Change detection outputs:
----
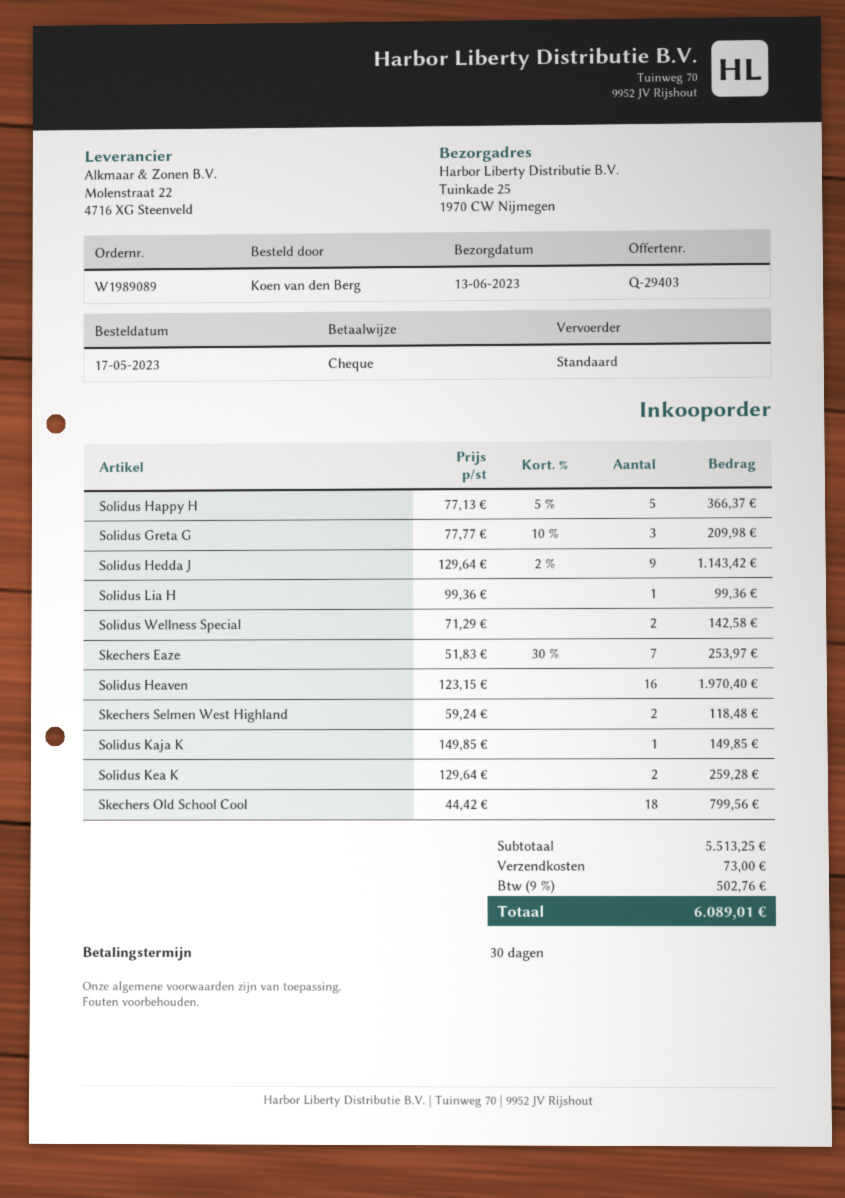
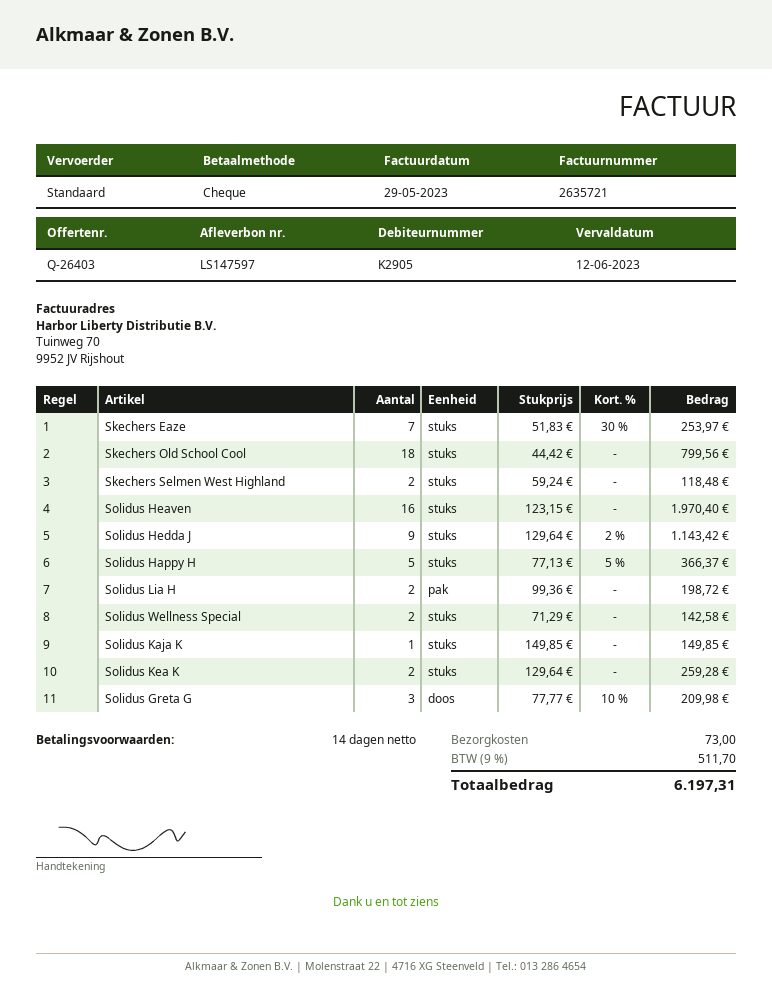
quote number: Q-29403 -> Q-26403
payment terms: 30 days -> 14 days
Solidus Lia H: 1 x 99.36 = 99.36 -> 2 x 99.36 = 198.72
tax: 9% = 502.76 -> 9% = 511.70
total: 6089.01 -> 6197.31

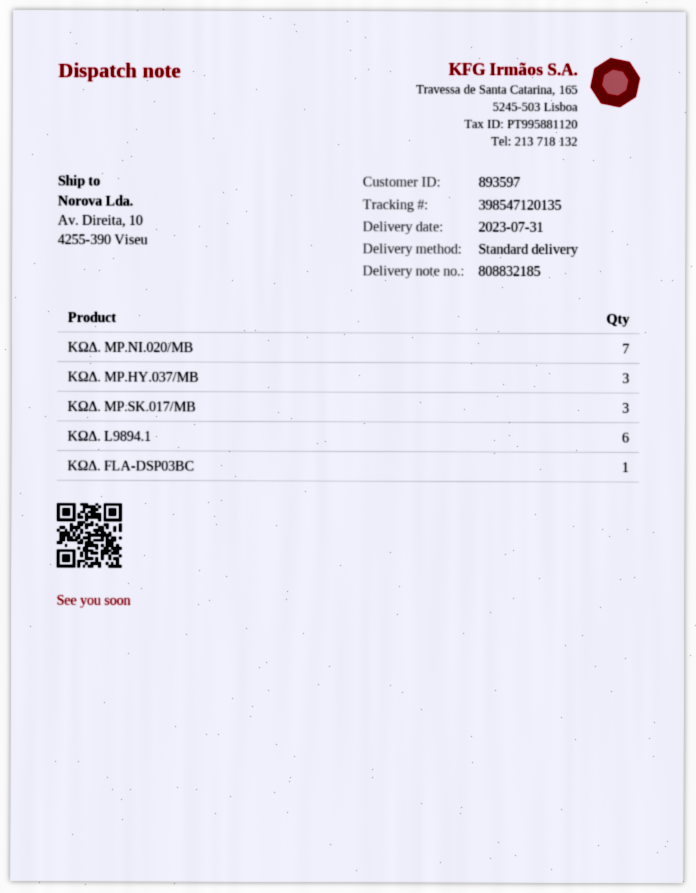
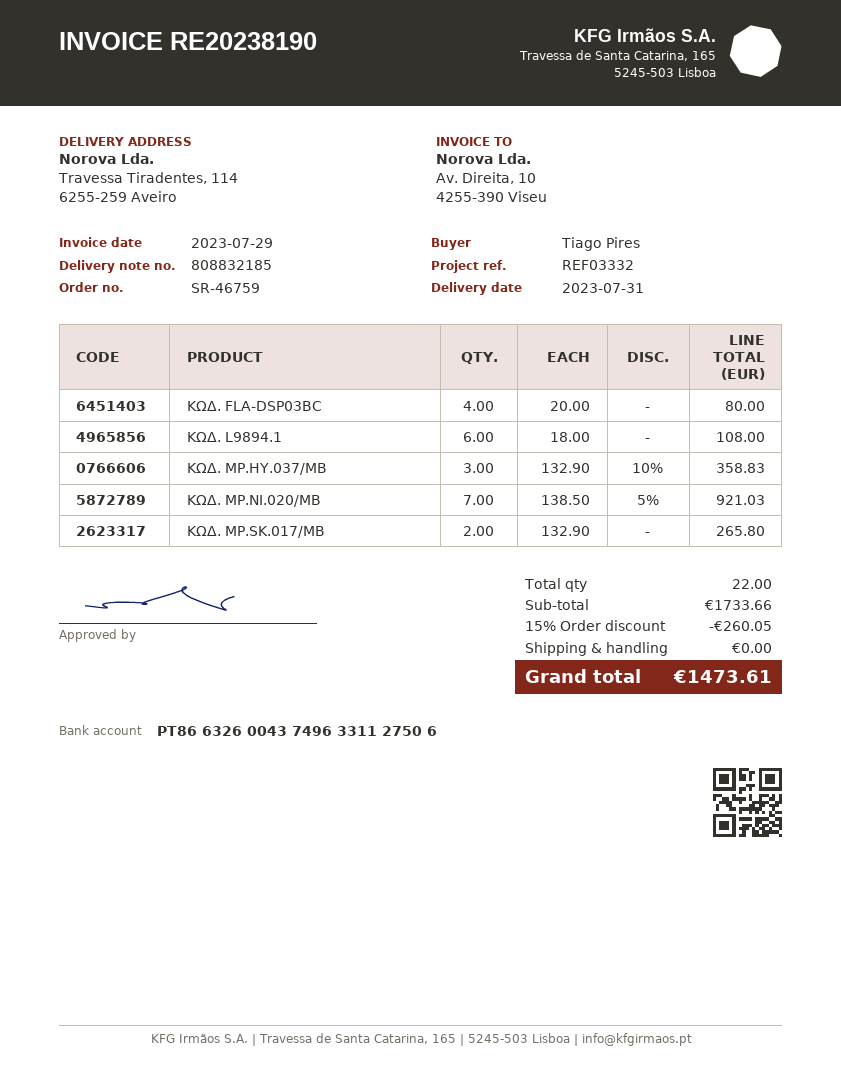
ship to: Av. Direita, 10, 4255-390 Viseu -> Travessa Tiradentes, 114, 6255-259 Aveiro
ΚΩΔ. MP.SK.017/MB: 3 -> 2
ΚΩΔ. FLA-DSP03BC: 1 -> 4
----
- _Problem to solve_
Write out again exactly the lines that run from the one holding "ship to: Av." through the last line of the data; omit all other lines.

- _Answer area_
ship to: Av. Direita, 10, 4255-390 Viseu -> Travessa Tiradentes, 114, 6255-259 Aveiro
ΚΩΔ. MP.SK.017/MB: 3 -> 2
ΚΩΔ. FLA-DSP03BC: 1 -> 4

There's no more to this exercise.